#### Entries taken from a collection
[Start of Attachment]
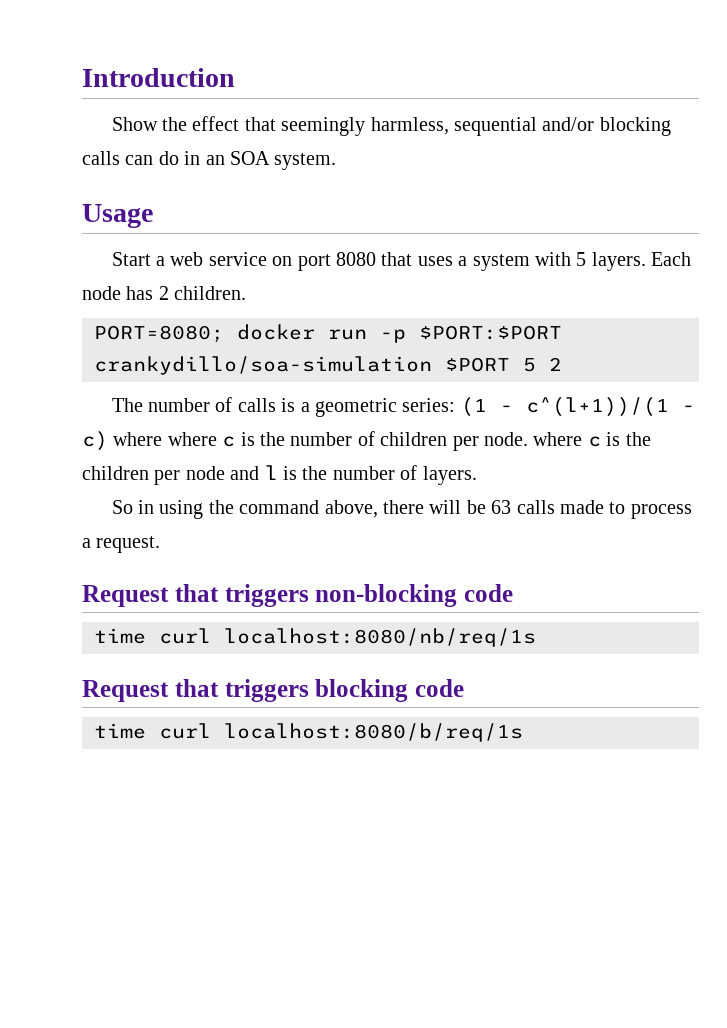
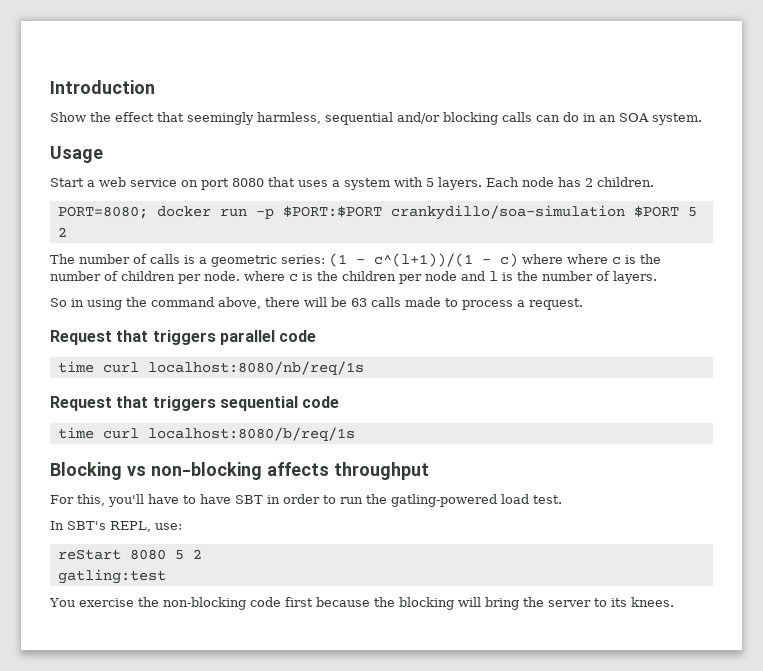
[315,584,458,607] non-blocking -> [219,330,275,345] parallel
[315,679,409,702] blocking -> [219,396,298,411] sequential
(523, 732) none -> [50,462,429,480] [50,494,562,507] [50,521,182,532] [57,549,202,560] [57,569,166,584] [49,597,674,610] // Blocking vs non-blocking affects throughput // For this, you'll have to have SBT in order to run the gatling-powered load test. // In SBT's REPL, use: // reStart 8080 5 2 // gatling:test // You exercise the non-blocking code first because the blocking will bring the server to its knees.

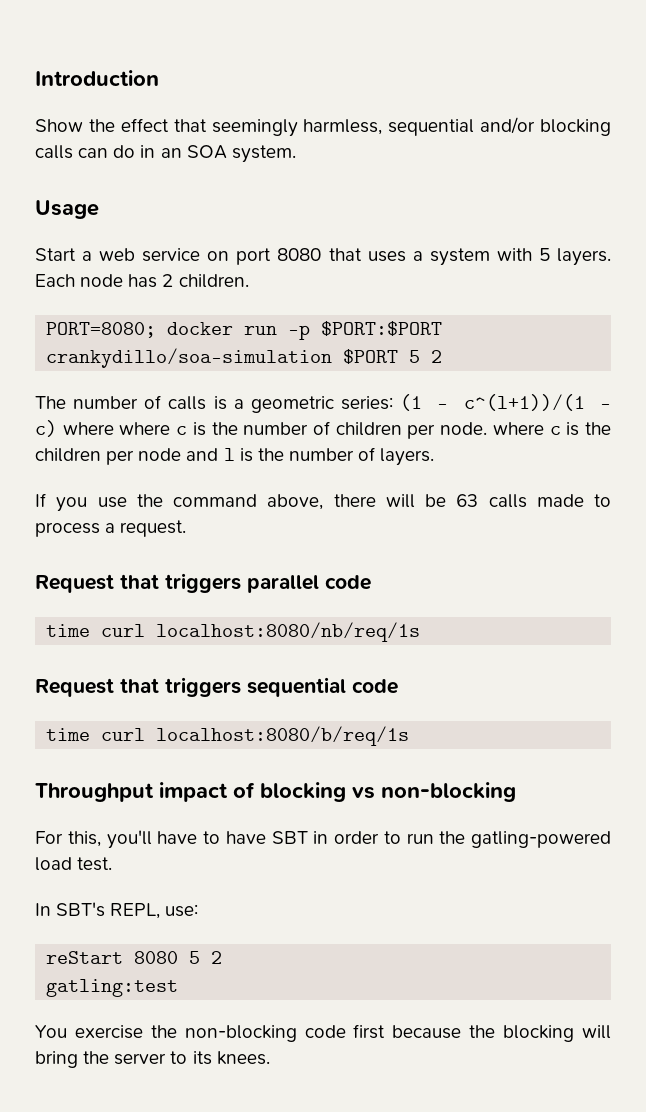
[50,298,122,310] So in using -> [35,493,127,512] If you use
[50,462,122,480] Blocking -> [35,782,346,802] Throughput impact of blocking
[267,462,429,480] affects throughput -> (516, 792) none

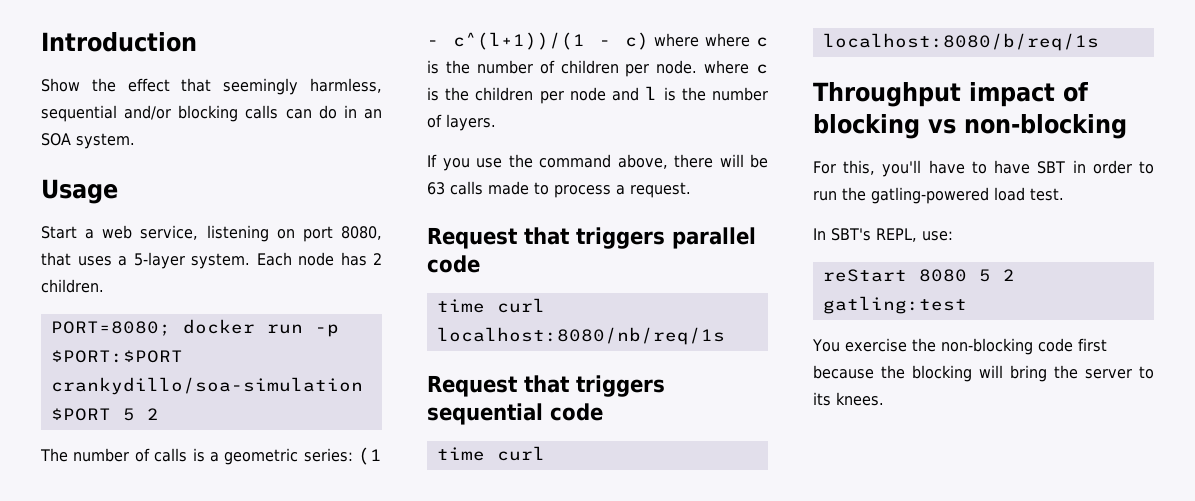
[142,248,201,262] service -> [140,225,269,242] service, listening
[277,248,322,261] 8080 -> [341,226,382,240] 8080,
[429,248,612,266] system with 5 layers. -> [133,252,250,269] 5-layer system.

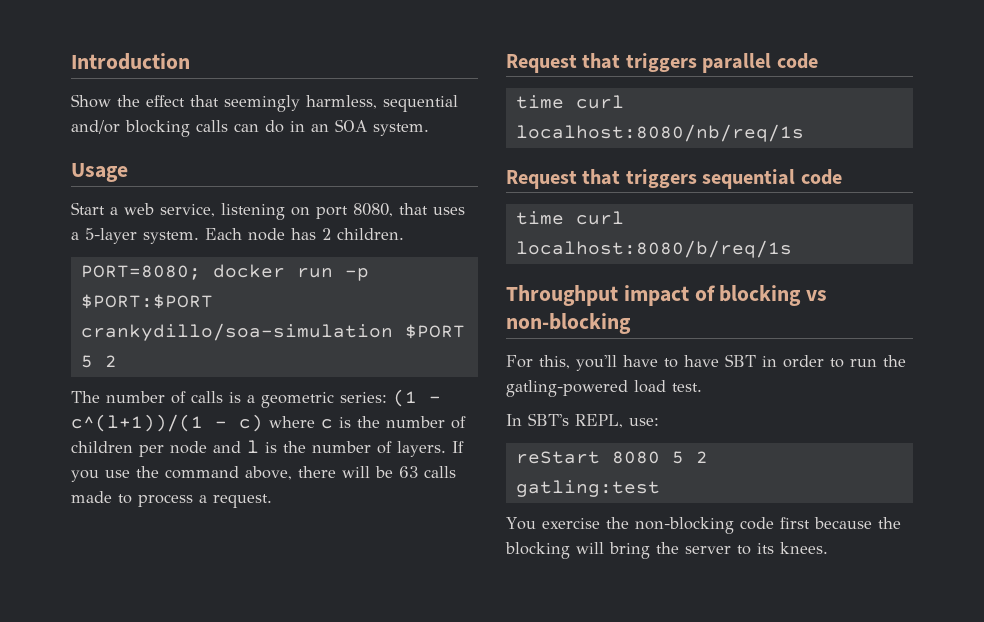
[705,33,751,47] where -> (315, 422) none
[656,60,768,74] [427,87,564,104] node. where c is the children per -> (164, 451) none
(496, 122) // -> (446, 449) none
[End of Attachment]
[Start of Attachment]
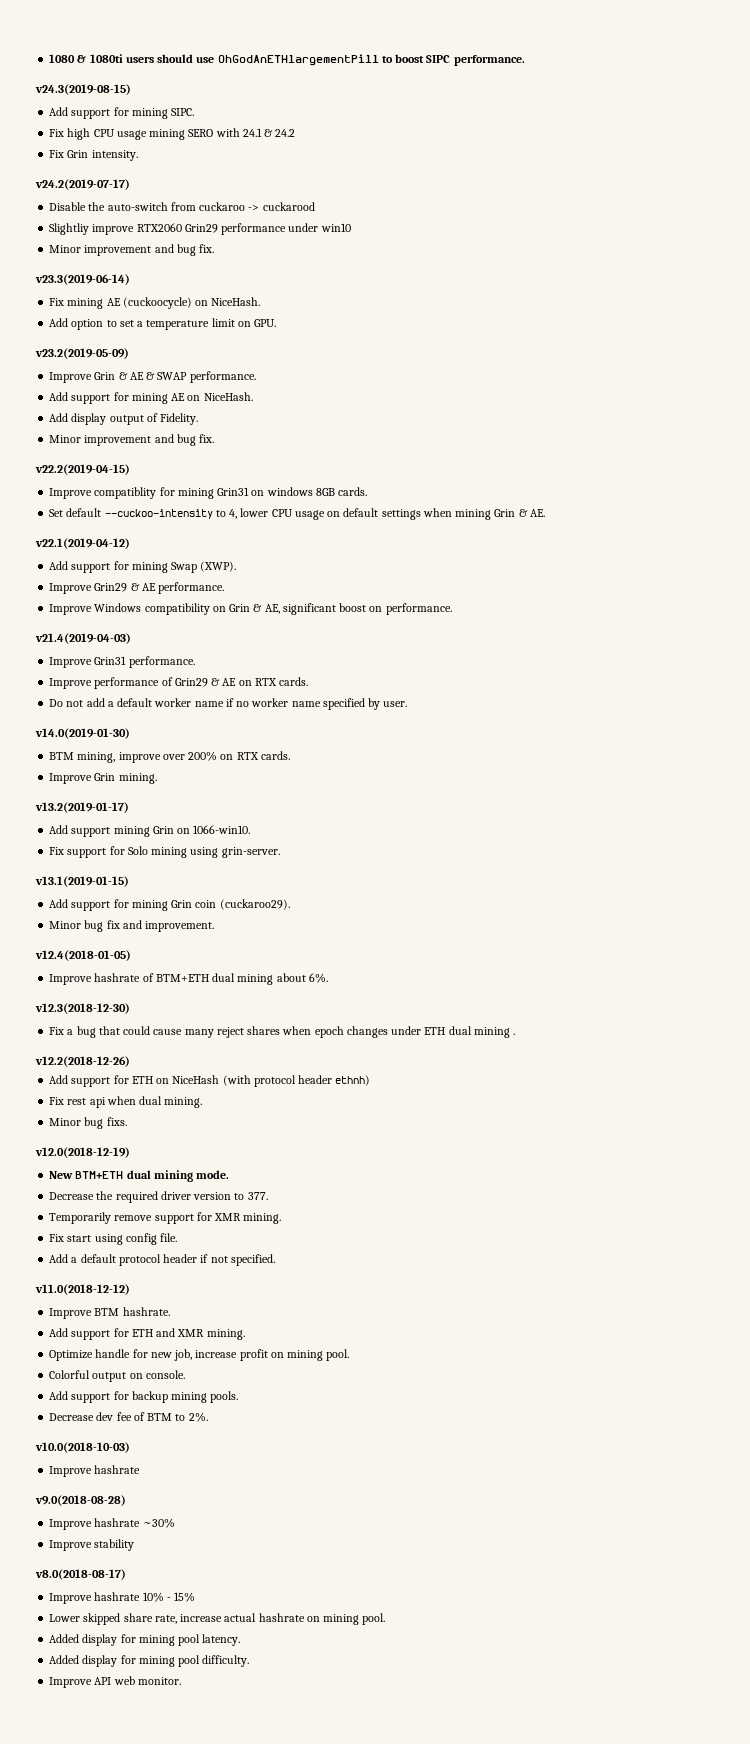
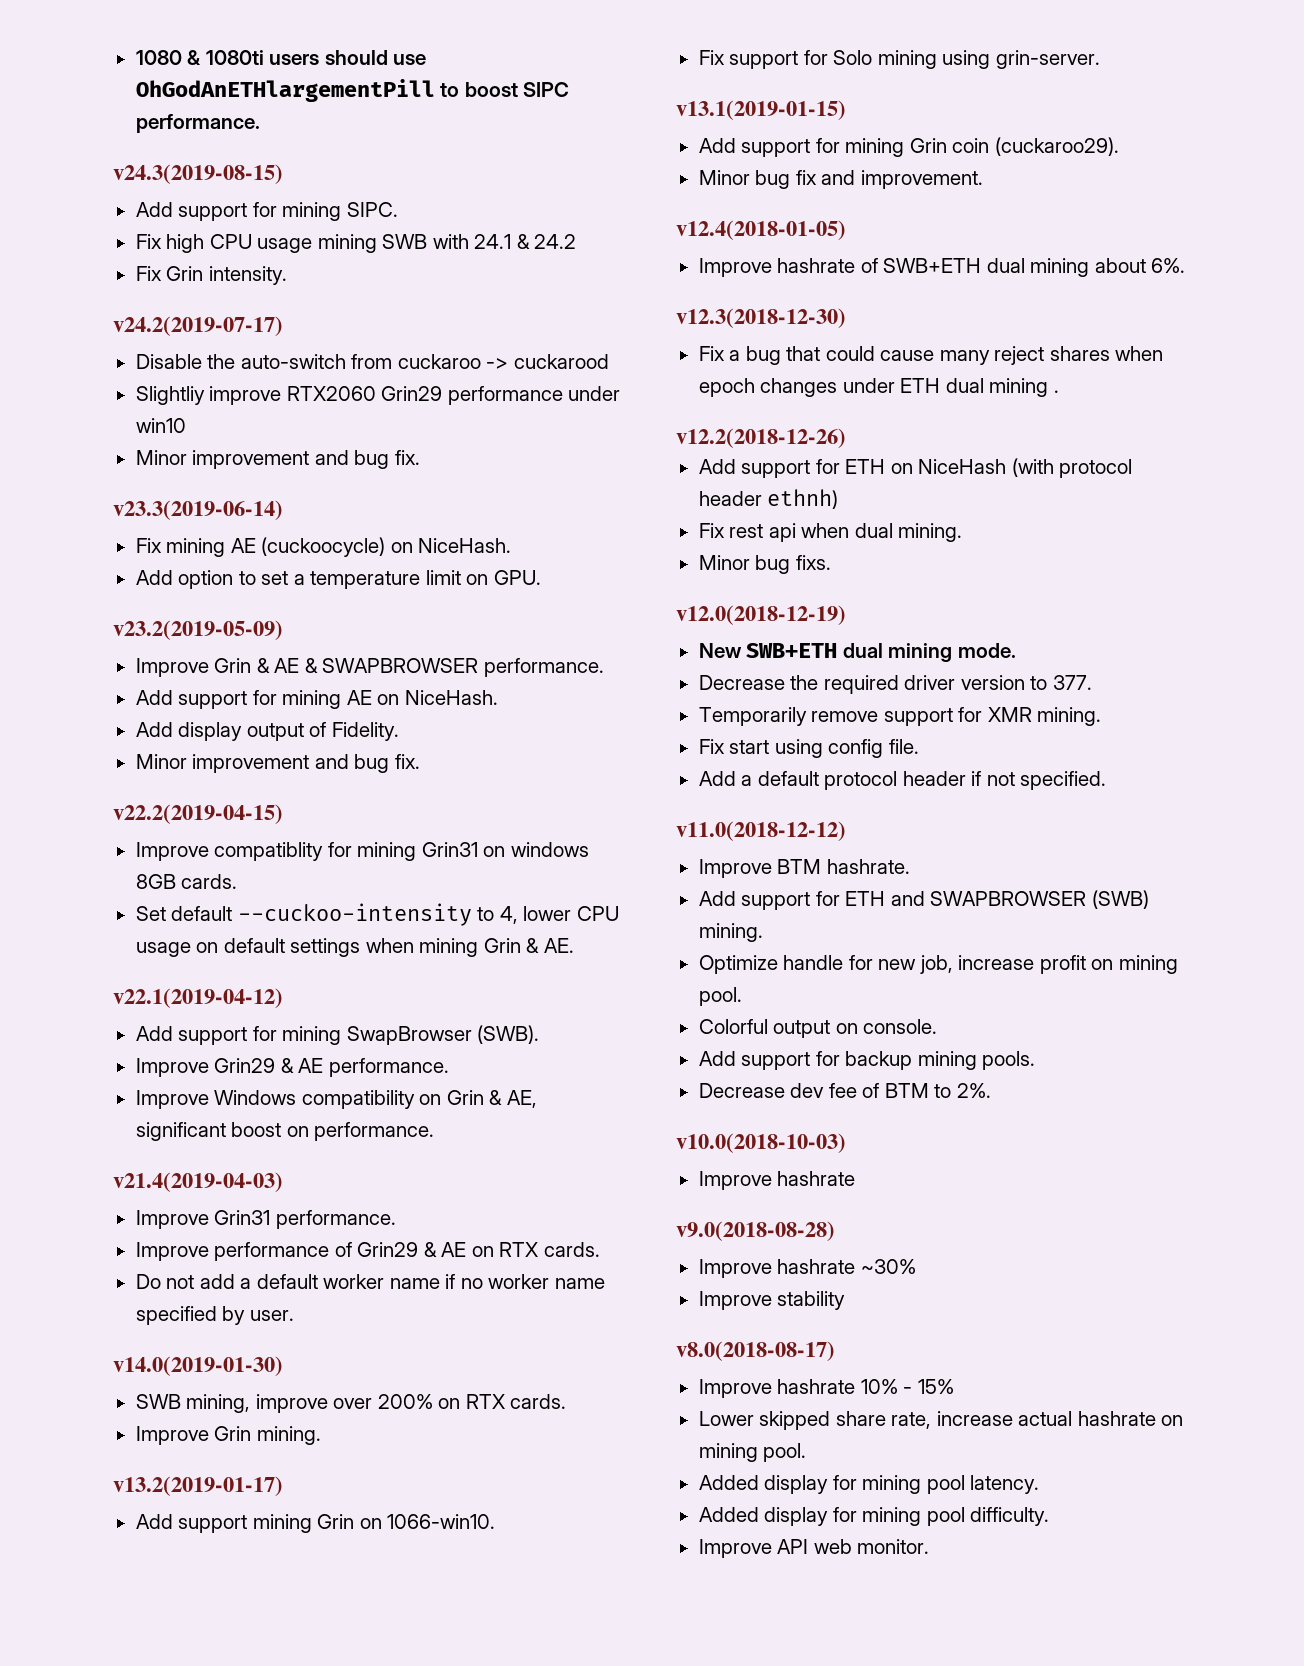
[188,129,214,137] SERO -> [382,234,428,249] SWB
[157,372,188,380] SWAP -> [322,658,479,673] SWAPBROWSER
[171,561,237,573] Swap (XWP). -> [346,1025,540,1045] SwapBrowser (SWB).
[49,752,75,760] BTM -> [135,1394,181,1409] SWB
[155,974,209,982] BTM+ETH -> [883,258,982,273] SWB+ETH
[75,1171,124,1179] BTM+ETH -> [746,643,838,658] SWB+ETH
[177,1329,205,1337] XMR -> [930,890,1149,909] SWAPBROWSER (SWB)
[End of Attachment]
[Start of Attachment]
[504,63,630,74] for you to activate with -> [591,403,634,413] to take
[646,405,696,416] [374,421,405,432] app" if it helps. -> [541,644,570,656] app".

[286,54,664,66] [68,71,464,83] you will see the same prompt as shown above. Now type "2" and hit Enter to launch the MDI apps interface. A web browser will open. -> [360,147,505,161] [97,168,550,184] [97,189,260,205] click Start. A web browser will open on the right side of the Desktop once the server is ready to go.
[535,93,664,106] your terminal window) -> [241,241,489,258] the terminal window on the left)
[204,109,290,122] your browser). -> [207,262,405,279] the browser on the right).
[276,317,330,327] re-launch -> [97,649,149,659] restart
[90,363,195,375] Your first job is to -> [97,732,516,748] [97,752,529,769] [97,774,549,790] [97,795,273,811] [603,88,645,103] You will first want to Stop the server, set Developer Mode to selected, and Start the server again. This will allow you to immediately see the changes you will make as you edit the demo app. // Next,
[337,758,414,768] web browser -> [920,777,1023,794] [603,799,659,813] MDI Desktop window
[End of Attachment]
#### Work to be completed
What you return must be an exact retyping of the lines above starting at the line with "[535,93,664,106] your terminal" and ending at the line with "[337,758,414,768] web browser", and nothing besides.

#### Answer to the exercise
[535,93,664,106] your terminal window) -> [241,241,489,258] the terminal window on the left)
[204,109,290,122] your browser). -> [207,262,405,279] the browser on the right).
[276,317,330,327] re-launch -> [97,649,149,659] restart
[90,363,195,375] Your first job is to -> [97,732,516,748] [97,752,529,769] [97,774,549,790] [97,795,273,811] [603,88,645,103] You will first want to Stop the server, set Developer Mode to selected, and Start the server again. This will allow you to immediately see the changes you will make as you edit the demo app. // Next,
[337,758,414,768] web browser -> [920,777,1023,794] [603,799,659,813] MDI Desktop window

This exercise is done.